Some might say I am too young to know have experienced real heartache. Others might say I’m too sensitive and I need to toughen up. But those who know me best (you know who you are) might tell you that if you come into my life and you need love, I will passionately and enthusiastically give it to you. I love to the extreme and without measure and because of this often experience heartache.

Obviously, different kinds of people receive different kinds of love from me but regardless of the kind of love you receive it will often be to the extremist of degrees. I don’t love the stranger who comes into my office needing gas money or groceries the same way that I love my family. I don’t love my family the same way I love my dog. You get the point. While I love fervidly and sometimes without much regard to my own well-being, my love is never lackadaisical or careless even if that sounds like a contradiction in terms.

When another person’s heart or well-being are on the line, I try never to be careless or lackadaisical because the last thing I want to do is be a source of heartache or pain.
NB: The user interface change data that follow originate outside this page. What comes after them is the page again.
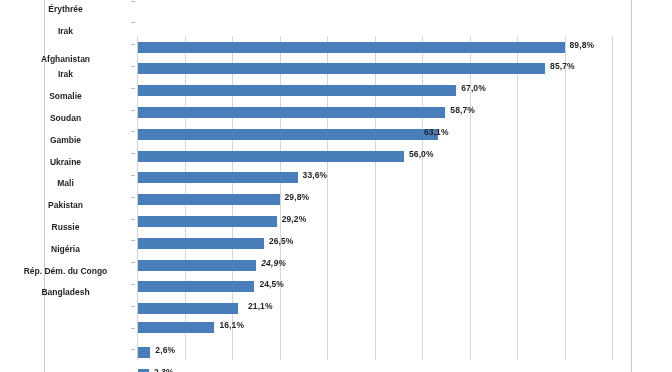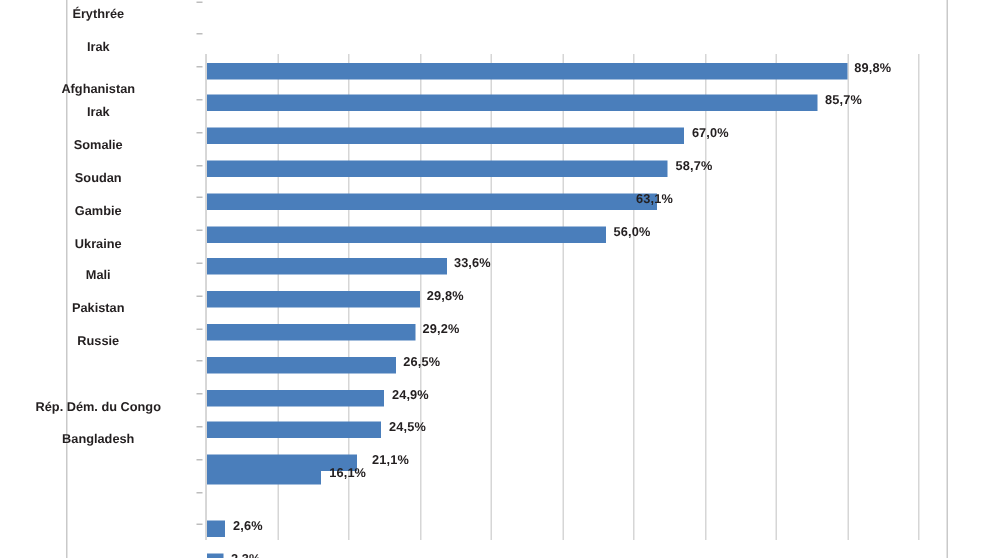--- a/index.html
+++ b/index.html
@@ -66,20 +66,21 @@
       <div class="cat" style="top: 134.8px;">Gambie</div>
       <div class="tick" style="top: 153.1px;"></div>
       <div class="cat" style="top: 156.6px;">Ukraine</div>
       <div class="tick" style="top: 174.9px;"></div>
       <div class="cat" style="top: 178.4px;">Mali</div>
       <div class="tick" style="top: 196.7px;"></div>
       <div class="cat" style="top: 200.2px;">Pakistan</div>
       <div class="tick" style="top: 218.5px;"></div>
       <div class="cat" style="top: 222px;">Russie</div>
       <div class="tick" style="top: 240.3px;"></div>
+      <div class="cat" style="top: 243.8px;">Nigéria</div>
       <div class="tick" style="top: 262.1px;"></div>
       <div class="cat" style="top: 265.6px;">Rép. Dém. du Congo</div>
       <div class="tick" style="top: 283.9px;"></div>
       <div class="cat" style="top: 287.4px;">Bangladesh</div>
       <div class="tick" style="top: 305.7px;"></div>
       <div class="tick" style="top: 327.5px;"></div>
       <div class="tick" style="top: 349.3px;"></div>
       <div class="tick" style="top: 0.5px;"></div>
     </div>
 
@@ -132,33 +133,33 @@
           <div class="bar-label" style="left: 147.55px;">29,8%</div>
         </div>
         <div class="row" style="top: 174.9px;">
           <div class="bar" title="Mali : 29,2%" style="width: 138.7px; background: rgb(74, 126, 187);"></div>
           <div class="bar-label" style="left: 144.7px;">29,2%</div>
         </div>
         <div class="row" style="top: 196.7px;">
           <div class="bar" title="Pakistan : 26,5%" style="width: 125.875px; background: rgb(74, 126, 187);"></div>
           <div class="bar-label" style="left: 131.875px;">26,5%</div>
         </div>
-        <div class="row" style="top: 218.5px;">
+        <div class="row" style="top: 218.5px; font-style: italic;">
           <div class="bar" title="Russie : 24,9%" style="width: 118.275px; background: rgb(74, 126, 187);"></div>
           <div class="bar-label" style="left: 124.275px;">24,9%</div>
         </div>
         <div class="row" style="top: 240.3px;">
           <div class="bar" title="Nigéria : 24,5%" style="width: 116.375px; background: rgb(74, 126, 187);"></div>
           <div class="bar-label" style="left: 122.375px;">24,5%</div>
         </div>
         <div class="row" style="top: 262.1px;">
           <div class="bar" title="Rép. Dém. du Congo : 21,1%" style="width: 100.225px; background: rgb(74, 126, 187);"></div>
           <div class="bar-label" style="left: 111px;">21,1%</div>
         </div>
-        <div class="row" style="top: 271px; padding-left: 48px;">
+        <div class="row" style="top: 281px; padding-left: 48px;">
           <div class="bar" title="Bangladesh : 16,1%" style="width: 76.475px; background: rgb(74, 126, 187);"></div>
           <div class="bar-label" style="left: 82.475px;">16,1%</div>
         </div>
         <div class="row" style="top: 305.7px;">
           <div class="bar" title="Albanie : 2,6%" style="width: 12.35px; background: rgb(74, 126, 187);"></div>
           <div class="bar-label" style="left: 18.35px;">2,6%</div>
         </div>
         <div class="row" style="top: 327.5px;">
           <div class="bar" title="Kosovo* : 2,3%" style="width: 10.925px; background: rgb(74, 126, 187);"></div>
           <div class="bar-label" style="left: 16.925px;">2,3%</div>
While I keep “the other’s” heart in mind seemingly at all cost, sometimes my fervidly passionate way of loving causes me to not think about my own heart or well-being.

You would think that loving others with such gusto it would be impossible for one’s heart not to be full but over time I have discovered that living life in such a way as this, loving passionately without abandon, can sometimes cause leave my own heart to feel empty and broken.

It doesn't really matter the source of the heartache, the death of a loved one, the ending of a relationship, the loss of a pet, finding out someone you have helped has abused the help that was given, or some other reason (I’m sure you have your own), what matters is that heartbreak is quite possibly the worst experience we go through as human beings. It is the worst because no matter how much we try to deny it, ignore it, or run from it if we live our lives “right” heartbreak is something we will experience repeatedly. If we, who consider ourselves creatures of love, love to the extreme ability God the creator has given us, we will have an equal amount of occasions to experience heartbreak.

Now not every time we love someone or something will we experience heartache but seldom can escape that our fragile hearts are simply that, fragile. The good news though is that for as easily as our hearts can break it doesn't take much to mend them back together. If we allow ourselves time to mend what is broken we have the ability to love again each time a little stronger, a little wiser, a little more grateful. I prayer for you this Advent/Christmas season and always the ability to come back again to love to the extreme- that’s what I plan to do!